Dubai Islamic Bank fraud case
- Date: 2004-7
- Location: Dubai, UAE;
- Cause: Fraud
- Outcome: Embezzlement of US$501 million
- Accused: Ryan Cornelius
- Charges: Fraud;
- Verdict: Guilty
- Convictions: 6 men sentenced to terms up to 30 years

= Dubai Islamic Bank fraud case =

The Dubai Islamic Bank (DIB) fraud case was a case originally brought in 2008 that involved the alleged embezzlement of 1.8 billion Dirhams (approximately US$501 million or £330 million) by a group of six (originally seven) bank executives and expat businessmen over the period 2004-2007.

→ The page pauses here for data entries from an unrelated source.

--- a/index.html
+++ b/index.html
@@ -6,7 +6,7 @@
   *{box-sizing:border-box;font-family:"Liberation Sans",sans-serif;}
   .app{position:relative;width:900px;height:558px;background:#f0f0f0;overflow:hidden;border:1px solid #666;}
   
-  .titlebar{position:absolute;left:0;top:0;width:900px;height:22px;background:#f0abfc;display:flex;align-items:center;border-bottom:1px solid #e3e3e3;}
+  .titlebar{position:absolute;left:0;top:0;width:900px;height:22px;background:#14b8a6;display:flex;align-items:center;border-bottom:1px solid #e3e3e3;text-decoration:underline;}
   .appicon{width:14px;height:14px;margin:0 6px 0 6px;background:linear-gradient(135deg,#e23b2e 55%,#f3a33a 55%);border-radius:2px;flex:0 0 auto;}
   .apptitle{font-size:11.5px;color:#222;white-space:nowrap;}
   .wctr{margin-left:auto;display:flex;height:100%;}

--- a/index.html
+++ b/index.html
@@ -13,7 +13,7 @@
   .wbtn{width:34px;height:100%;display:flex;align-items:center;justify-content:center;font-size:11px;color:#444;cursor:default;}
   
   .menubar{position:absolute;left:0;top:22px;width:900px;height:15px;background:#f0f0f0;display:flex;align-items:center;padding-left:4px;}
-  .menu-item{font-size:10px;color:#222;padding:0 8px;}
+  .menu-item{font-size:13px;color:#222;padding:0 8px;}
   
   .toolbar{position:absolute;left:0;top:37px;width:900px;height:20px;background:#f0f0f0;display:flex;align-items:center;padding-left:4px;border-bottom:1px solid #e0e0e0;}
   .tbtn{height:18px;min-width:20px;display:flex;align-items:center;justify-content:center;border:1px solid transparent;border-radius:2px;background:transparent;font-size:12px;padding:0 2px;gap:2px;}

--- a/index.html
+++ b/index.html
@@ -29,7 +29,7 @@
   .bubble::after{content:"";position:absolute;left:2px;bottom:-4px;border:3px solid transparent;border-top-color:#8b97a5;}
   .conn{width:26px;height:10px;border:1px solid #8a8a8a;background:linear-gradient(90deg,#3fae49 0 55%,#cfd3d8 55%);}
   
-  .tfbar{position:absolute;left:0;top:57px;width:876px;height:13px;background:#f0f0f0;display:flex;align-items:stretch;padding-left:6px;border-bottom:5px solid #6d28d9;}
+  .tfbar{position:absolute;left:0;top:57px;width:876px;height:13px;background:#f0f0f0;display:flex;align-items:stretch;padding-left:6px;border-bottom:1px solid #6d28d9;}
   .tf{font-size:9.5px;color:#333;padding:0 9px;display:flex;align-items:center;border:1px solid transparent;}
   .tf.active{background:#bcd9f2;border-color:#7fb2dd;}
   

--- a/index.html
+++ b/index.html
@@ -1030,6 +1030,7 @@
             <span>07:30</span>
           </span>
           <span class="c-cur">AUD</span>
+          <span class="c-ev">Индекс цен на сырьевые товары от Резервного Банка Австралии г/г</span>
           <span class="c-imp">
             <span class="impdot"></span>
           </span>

The case was the largest alleged fraud case in the history of Dubai, and the ten-year jail sentences passed on the alleged perpetrators of the scheme were also the longest that Dubai authorities have ever passed in a fraud case. As of 2018, four of the alleged perpetrators remain in jail after having their sentences extended by another 20 years.

==The loan==

In 2004 the Dubai Islamic Bank extended US$500 million in credit to CCH, an investment firm, which was proposed to be invested by CCH in the Indus Refinery Project, a plan to dismantle and move an oil refinery from Canada to Pakistan, where it was to be reassembled and used to supply Pakistan with refined petroleum products. According to the Dubai Government Financial Audit Department (FAD) the credit was offered on the recommendation of two Pakistani bank executives who had been bribed by representatives of CCH, respectively receiving payments of $950,000 and $750,000.

According to FAD, false receipts showing investment of the loan were provided to DIB, and the money was diverted into four other companies.